Taos shatters through the H.264 performance barrier by being the first to enable encoding of 1920x1088 resolution video at full 60 frames per second in single chip implementations. It is also the first to smash through the channel-density barrier for H.264 with 8 simultaneous encod channels in D1 resolution at full 30 frames per second. In addition to providing superior performance and image quality it is the first to achieve near-zero end-to-end encode-decode latency, a significant ability for the rapidly growing latency-sensitive focused markets.
"In defining the Taos architecture we worked closely with leading OEMs in the video surveillance, video conferencing and wireless home video distribution industry," said Lars Herlitz, CEO and co-founder of W&W Communications. "Taos' capabilities give our customers the ability to truly innovate with H.264 in their products. The high channel-densities mean lower costs at less than $1.50 per CIF stream. This opens up new opportunities for OEMs."
"As H.264 establishes itself in the market, it is fulfilling its promise to serve a very broad range of applications," said Michelle Abrahams, Principal Analyst Multimedia & Consumer Markets, at market research firm In-Stat. "Taos-based H.264 video codecs from W&W Communications contribute to the fulfillment of this promise by addressing latency-sensitive applications in the video surveillance, video conferencing, live video broadcast and wireless video networking space. The combination of zero latency, multi-channel processing and high-definition opens up new and exiting opportunities in these markets."

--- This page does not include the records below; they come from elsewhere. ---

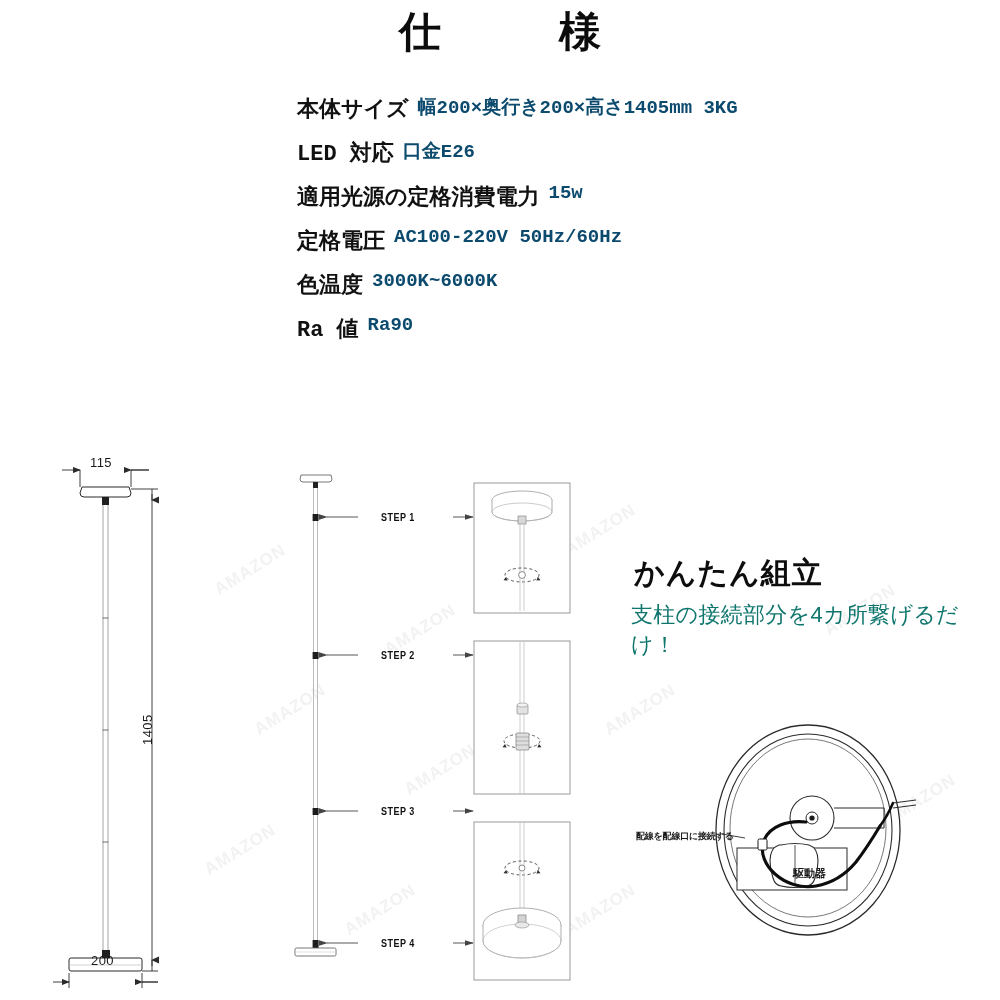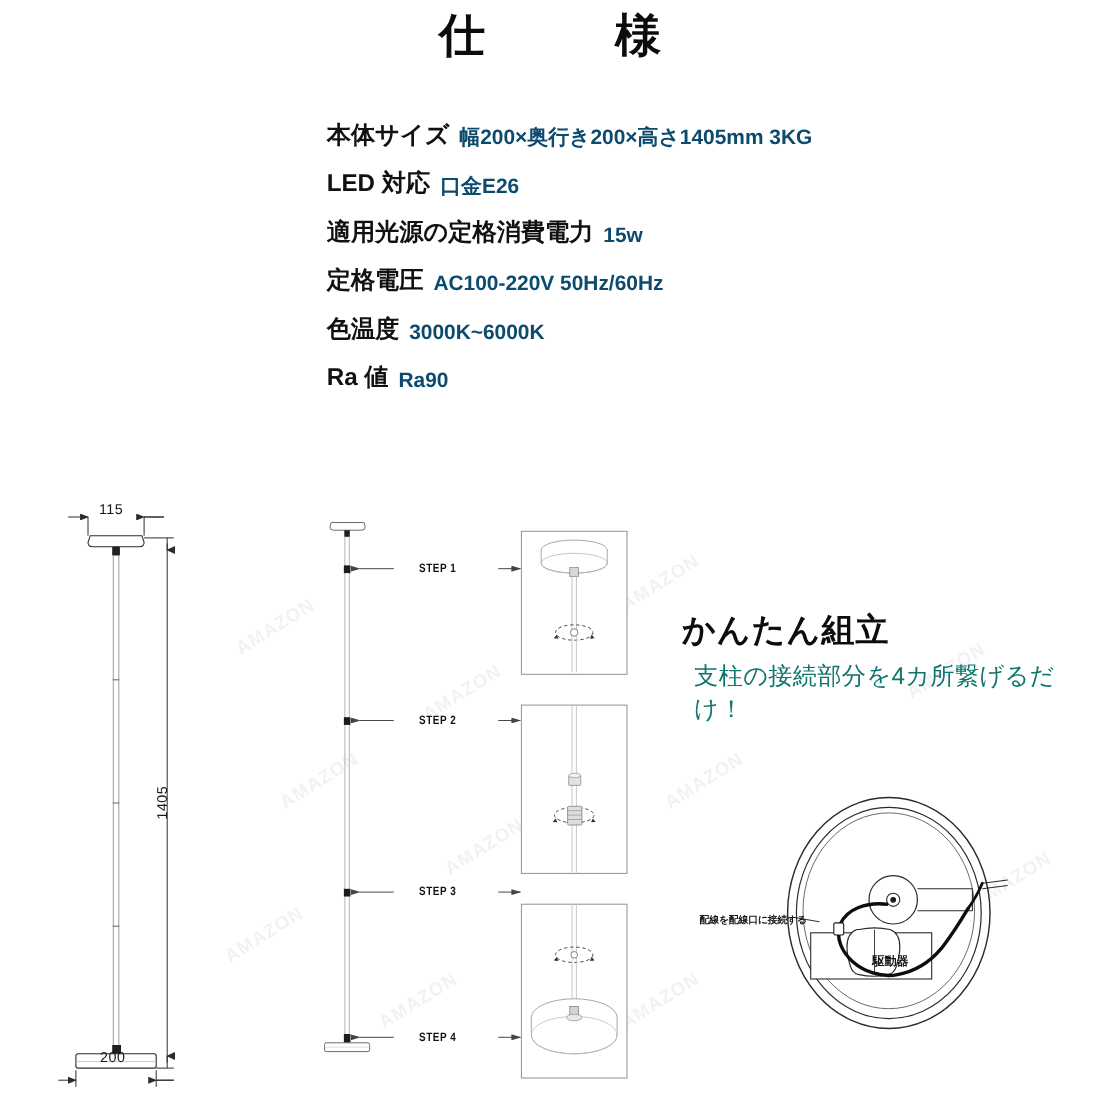--- a/index.html
+++ b/index.html
@@ -39,9 +39,10 @@
   }
   .spec-row {
     display: flex;
-    align-items: flex-end;
+    align-items: flex-start;
     height: 44px;
     white-space: nowrap;
+    font-family: Liberation Mono, monospace;
   }
   .spec-label {
     font-size: 22px;

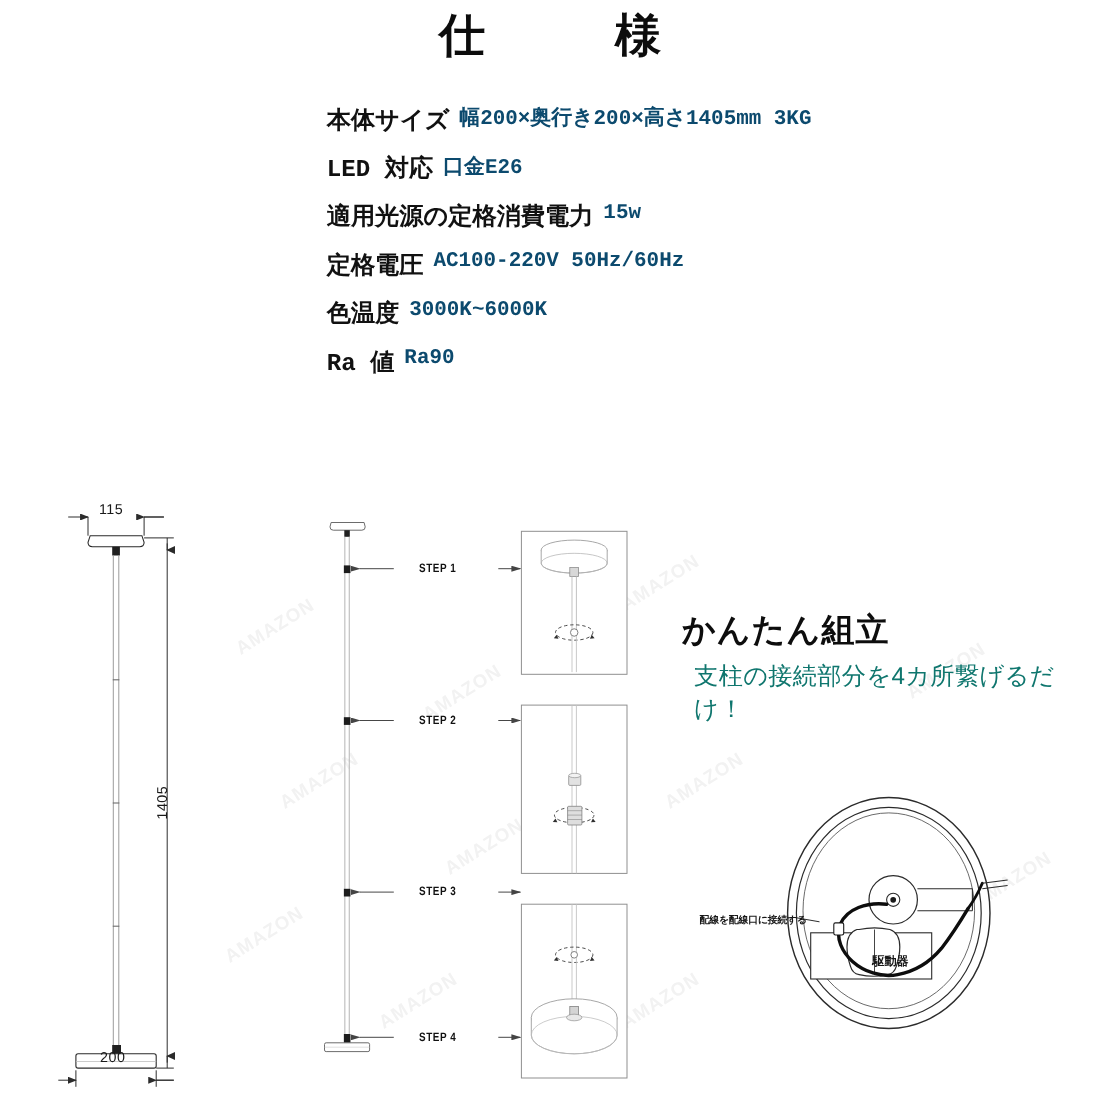--- a/index.html
+++ b/index.html
@@ -94,7 +94,7 @@
   
   .assembly-head {
     position: absolute;
-    left: 620px;
+    left: 634px;
     top: 553px;
     font-size: 30px;
     font-weight: 700;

According to market research firm iSupply, global video surveillance camera revenue is expected to grow from $4.9 billion in 2006 to more than $9 billion in 2011, a compound annual growth rate of 13.2 percent. Unit shipments of video surveillance equipment are expected to more than double from 29.8 million in 2006 to 65.7 million in 2011 and the market for surveillance-camera chips is forecasted to hit $1.25 billion in 2011.
"HD capabilities open up new possibilities in video surveillance, such as facial recognition. True multi-stream capabilities allow OEMs to cost-reduce DVRs and offer IP cameras that can simultaneously record in HD to hard disk and in CIF or QCIF for transmission to a cell phone," said Kishan Jainandunsing, VP Marketing at W&W Communications. "Near-zero latency makes Taos the ideal solution for latency-sensitive applications in surveillance, video conferencing and wireless video distribution in the home, where instant feedback is a hard requirement."
Unprecedented Performance, Flexibility and Low Latency
The Taos architecture has the processing bandwidth to encode and decode 1080p60 video. This processing bandwidth can be distributed in a flexible manner. For example, streams can be encoded or decoded simultaneously as one 1080p60, two 1080p30, four 720p30, eight D1 or 32 CIF streams at 30 frames per second, as well as any other combination of streams, resolutions and frame rates, equating to the maximum processing capacity of a single 1080p60 stream.